15. The practical reason given in paragraph 13 of the White Paper for this liquidation of mandatory obligations is that their continued operation would necessitate the use of force, to which His Majesty’s Government object; they will relinquish rather than enforce mandatory obligations. But His Majesty’s Government can hardly have overlooked the fact that this conclusion represents the triumph of force. In the light of the experience of the last three years, it must appear to the Arab terrorists as a premium on their campaign of violence, and to the Jews as a penalty on their self-restraint. Further, if the exercise of such force as may be indispensable for the discharge of mandatory obligations appeals to His Majesty’s [13] Government to be so objectionable that those obligations have to be abandoned, they will no doubt be aware of the far-reaching implications of this attitude as regards their whole position in Palestine. As British authority is founded on the Mandate conferred upon and accepted by Great Britain on the basis of certain obligations, the repudiation of those obligations deprives British rule in Palestine of its moral justification. Even so, as continued British rule in Palestine is challenged by Arab leaders, it will involve the use of force. Force, has, moreover, been used to prevent Jews entering Palestine; it may have to be used on an even greater scale in the future if the policy outlined in the White Paper is to be carried out in full. If it is the case that the use of force is inescapable, whatever course His Majesty’s Government propose to steer, the Jewish Agency would submit that it is the justice of the obligations undertaken and the injustice resulting from their abrogation, that should decide the issue, and the Agency cannot agree that what was just when the Balfour Declaration and the Mandate were issued, has become unjust today. Developments in the Jewish world, and in the Arab world since that time have both contributed only to enhance the justice of the Jewish cause, as was clearly realised by the Permanent Mandates Commission when they stated, in their Report for 1937-

“It should also be remembered that the collective sufferings of Jews and Arabs are not comparable, since vast spaces in the Near East, formerly the abode of numerous populations and the home of a brilliant civilisation, are open to the former, whereas the world is increasingly being closed to settlement by the latter.”
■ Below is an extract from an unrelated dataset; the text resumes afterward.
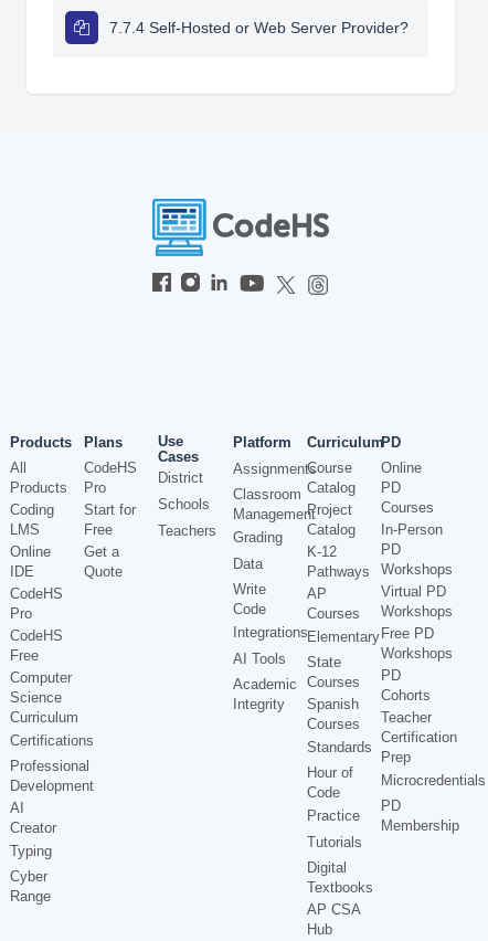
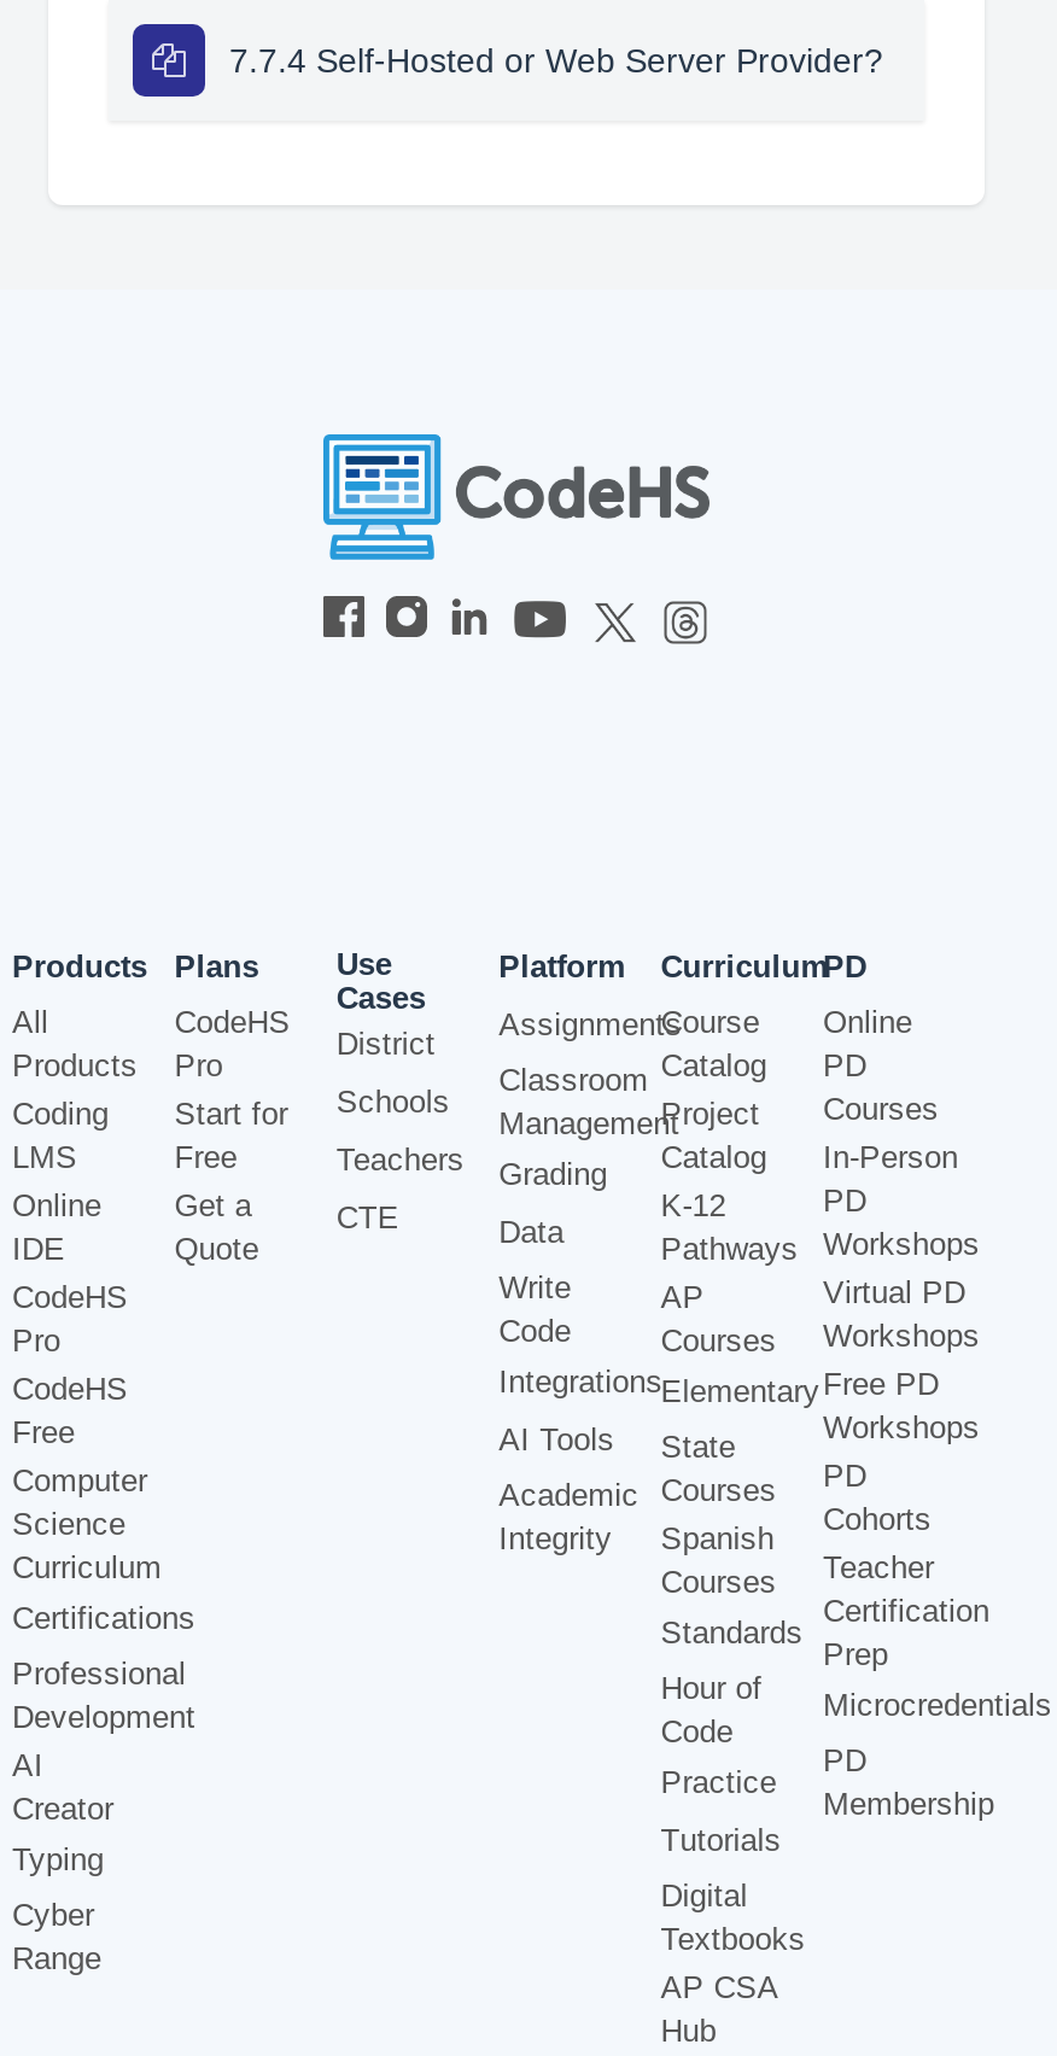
none -> [336,1198,399,1235] CTE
16. The growth and development of the Jewish National Home depend not only upon numerical increase, but in equal measure upon the extension of its area of land, primarily land for agricultural settlement. Having provided in Part II for the numerical crystallisation of the Jewish National Home, the Statement of Policy proceeds, in Part III, to decree its territorial crystallisation. The High Commissioner for Palestine is to be given “general powers to prohibit and regulate transfers of land,” these powers to date from the publication of the Statement of Policy. The exact nature and extent of these powers is not stated in the White Paper, but from the proposals made by His Majesty’s Government to the Jewish Delegation at the end of the Palestine Conferences, to which the present Statement of Policy is supposed generally to adhere, it was learnt that the intention was completely to close parts of Palestine to Jewish settlement, and to subject it to severe restrictions in other parts. The Jewish Agency views with grave alarm the prospect of the application of such a policy. It would, in the first place, curtail the territorial scope of the Jewish National Home, which has already been cut down by the closing of Transjordan to Jewish settlement. Secondly, it would amount to a reversal of the obligation imposed upon the Mandatory by Article 6 of the Mandate to “encourage close settlement by Jews on the land,” and would jeopardise the growth and economic stability of the National Home. Thirdly, it would necessitate the introduction into the legislation of Palestine of measures [14] based upon racial discrimination as between Jews and non-Jews, thus constituting an infringement of Article 15 of the Mandate, which provides that “no discrimination of any kind shall be made between the inhabitants of Palestine on the ground of race, religion or language.” Fourthly, by denying to the Arabs legitimate opportunities of selling part of their land in order to invest the proceeds in the development of the remainder, and by withholding from Jewish development even areas of “uncultivable” land which may be included in the parts of the country where Jewish settlement is to be prohibited, it would seriously hamper the agricultural development of the country as a whole.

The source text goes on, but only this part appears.